CHAPTER FIVE
THE GHOST THEY LEFT BEHIND
“Brother… open the door.”
The voice slid through the cabin like a knife under skin.
Everything stopped.
The rain.
The breathing.
Even the storm outside seemed to hesitate.
Caelan froze among shattered mirrors, blood dripping from his ruined hands onto broken glass. His face emptied so completely it frightened me more than rage ever could.
Because this wasn’t anger.
It was terror.
Pure, instinctive terror.
The shift happened instantly.
Gold exploded brighter inside his eyes.
His spine snapped rigid.
A growl ripped out of him so violently the windows shook.
The wolf surfaced hard.
Not gradual.
Not controlled.
One second Caelan knelt bleeding on the floor.
The next, something primal and panicked took over completely.
He grabbed my wrist and shoved me behind him.
“Stay back.”
The voice was rougher now. Deeper. Possessive panic vibrating beneath every word.
Claws punched through his fingertips with a wet crack.
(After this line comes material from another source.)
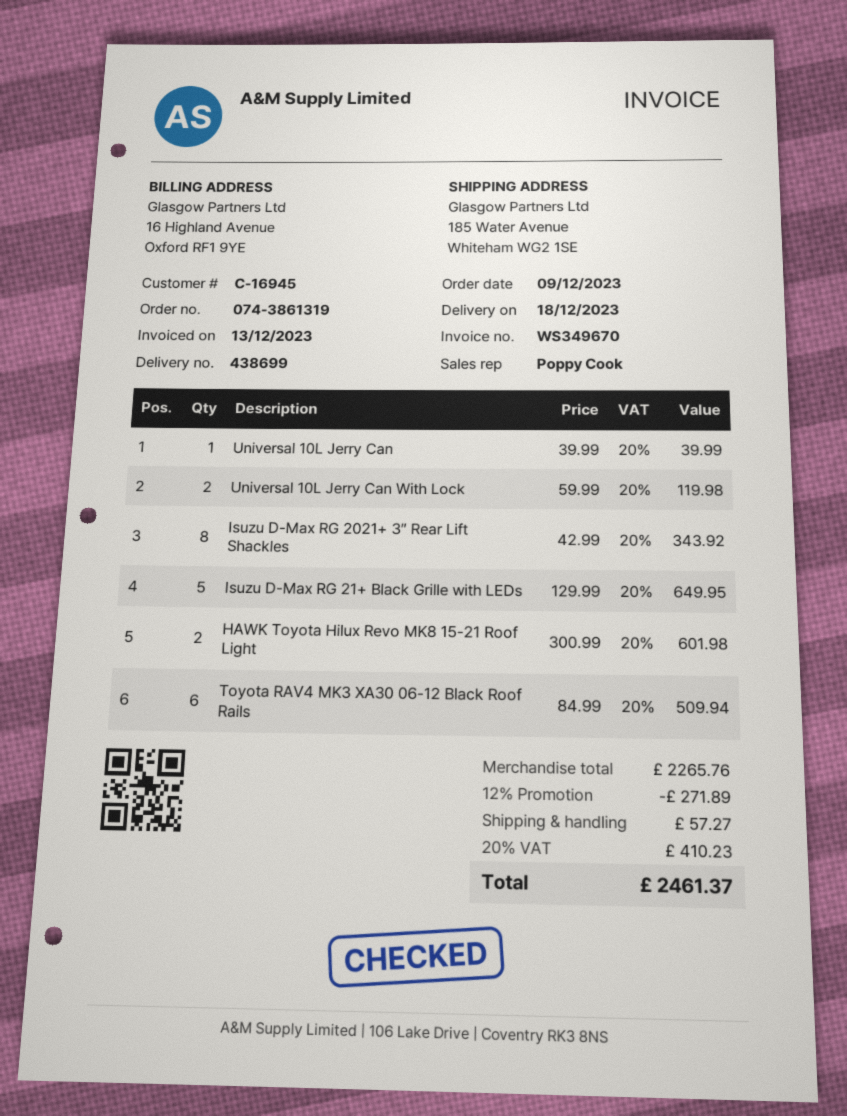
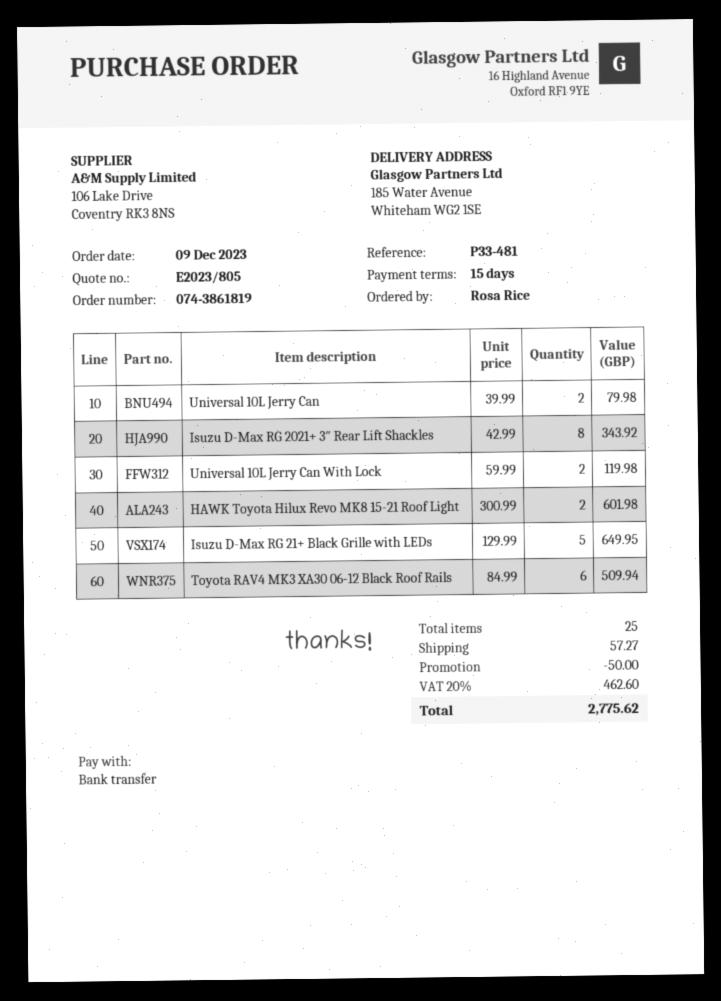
order number: 074-3861319 -> 074-3861819
Universal 10L Jerry Can: 1 x 39.99 = 39.99 -> 2 x 39.99 = 79.98
discount: 271.89 -> 50.00
tax: 20% = 410.23 -> 20% = 462.60
total: 2461.37 -> 2775.62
The thing outside the door laughed softly.
“I know she’s there.”
My stomach dropped.
Because both personalities were afraid of him.
That realization hollowed something inside me.
The wolf backed me farther into the room while staring at the cabin entrance like he expected death itself to walk through it.
“Don’t open it,” I whispered.
His jaw flexed.
Too late.
The lock clicked on its own.
Then the cabin door slowly creaked inward against screaming wind.
A man stepped inside carrying rainwater, moonlight, and something deeply wrong.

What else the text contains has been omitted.